Я, возможно, заплакал. Но беззвучно.

Чиров, не отрываясь спиной от стены, в полутьме протянул руку к моему плечу. Потом дернул легонько за ухо. Потом руку забрал:

— Ла-аадно тебе, — с выдохом сигаретного дыма шептанул он.

Еще и повторил:

— Ла-адно. — Сочувствовал ли он, жалел ли он меня, не знаю. Но ему хотелось жалеть. Выродок тоже был человек. И ничто ему было не чуждо.

Он сплюнул, целя в далекое бетонное очко. И только после плевка, спохватившись, зло скосил глаза в сторону двери: тш-ш, мудила

...

Молча курили.

Маруся рассказывала, как Чирова только-только привезли — держали в приемном покое и при двух милиционерах с пистолетами наголо, а она, Маруся, колола его в вену. Каждую секундочку, хочешь верь, хочешь нет, помнила, что протянутая ей обнаженная тяжелая рука по локоть в крови. Эта рука протянулась и ко мне, медленная, вдоль бетонной стены.
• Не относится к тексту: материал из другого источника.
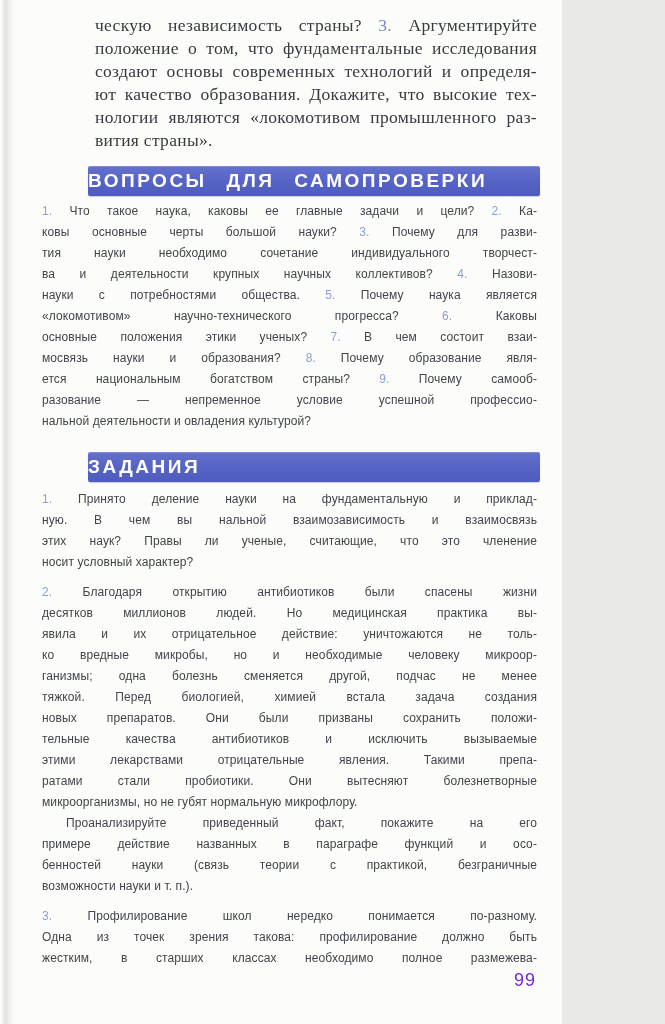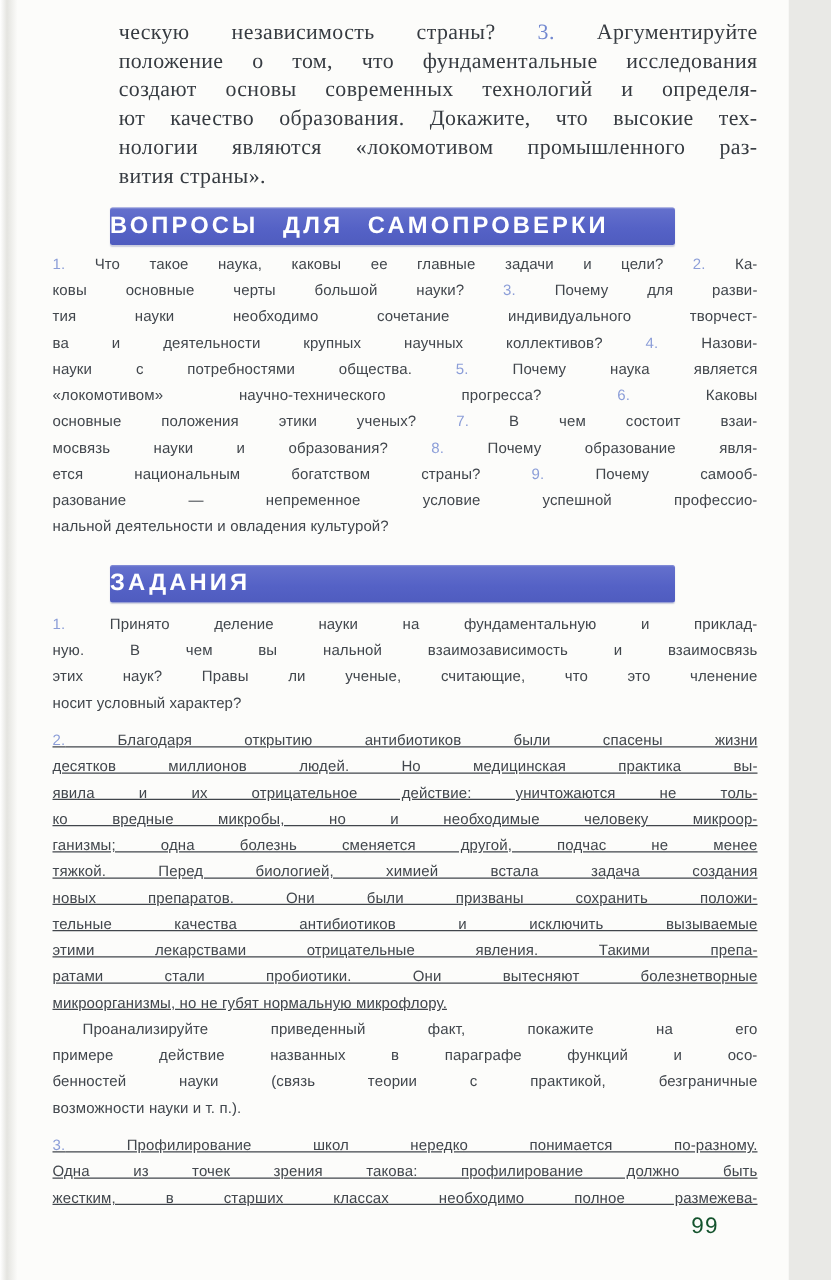--- a/index.html
+++ b/index.html
@@ -11,7 +11,7 @@
   }
   .page {
     position: relative;
-    width: 631px;
+    width: 562px;
     height: 1024px;
     background: #fcfcfa;
     overflow: hidden;

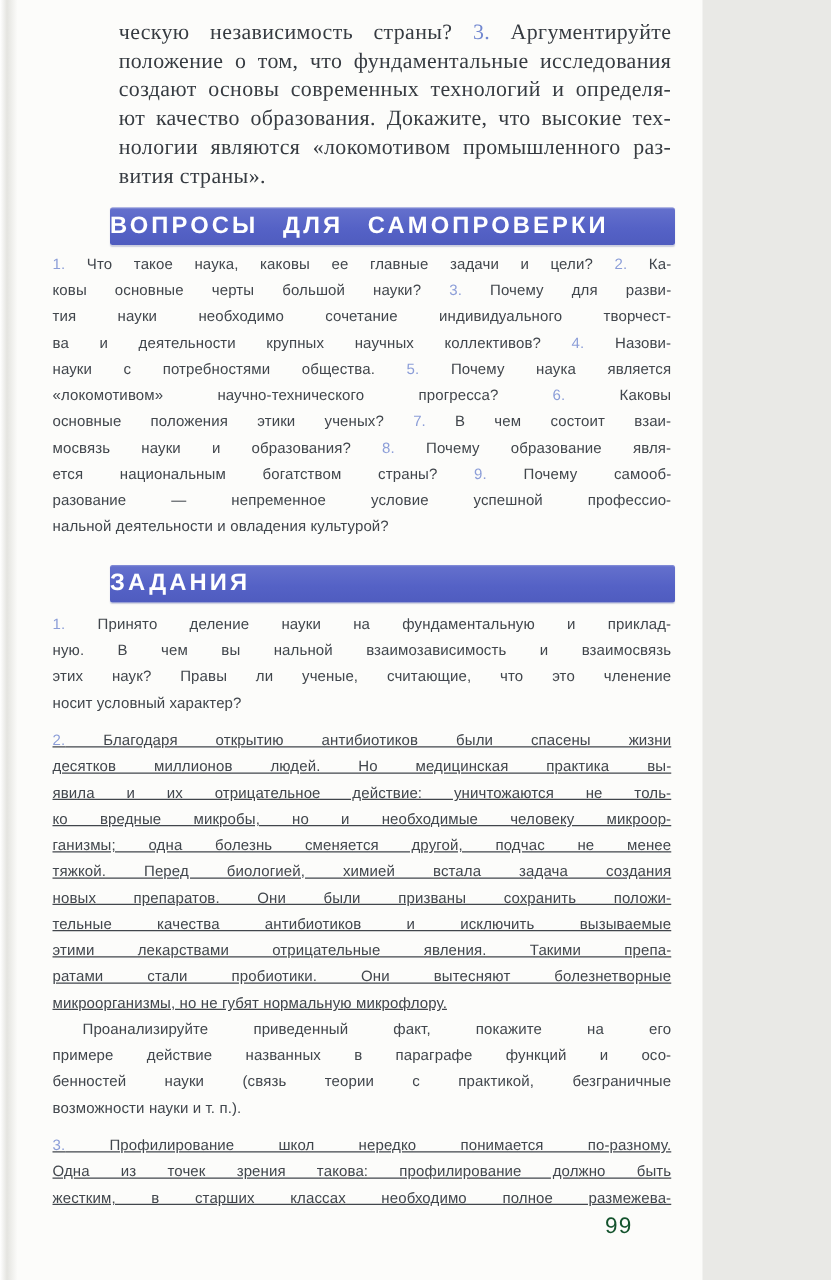--- a/index.html
+++ b/index.html
@@ -63,7 +63,7 @@
   }
   .questions { margin-top: 5px; }
   .task-first { margin-top: 7px; }
-  .task { margin-top: 9px; text-decoration: underline; }
+  .task { margin-top: 9px; }
   .task-cont { margin-top: 0; }
   
   .line {

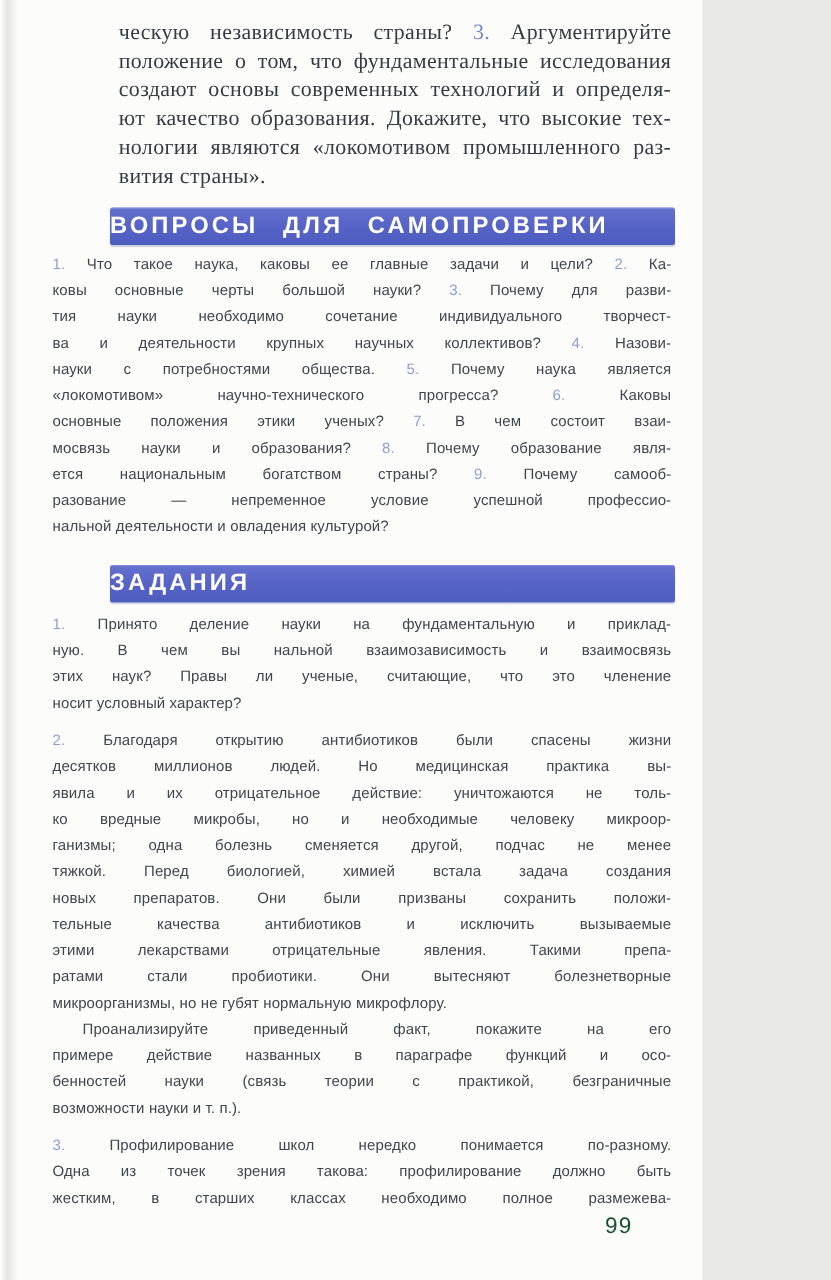--- a/index.html
+++ b/index.html
@@ -83,9 +83,9 @@
   .page-number {
     position: absolute;
     top: 970px;
-    right: 56px;
+    right: 26px;
     font-size: 18px;
-    color: #14532d;
+    color: #6d28d9;
     letter-spacing: 1px;
   }
 </style>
Какое-то время после я был в испуге от собственных слов: проговорка, сбой, нечаянный исповедальный выхлоп или просто темное спешное бормотание человека, прислонившегося к сортирной стене, что это было?!.. Сам Чиров едва ли мог «стукнуть». (Но мог.) И, конечно, могли расслышать снаружи, узнать за дверью мой голос подходившие покурить. Неосторожность и отчаяние. (И какая глупость.) Неосторожность, глупость — а стало легче.

Словно бы в их распираемом котле я сбросил на чуть давление пара и сколько-то времени выиграл, на что они, впрочем, ответили просто — увеличили дозу.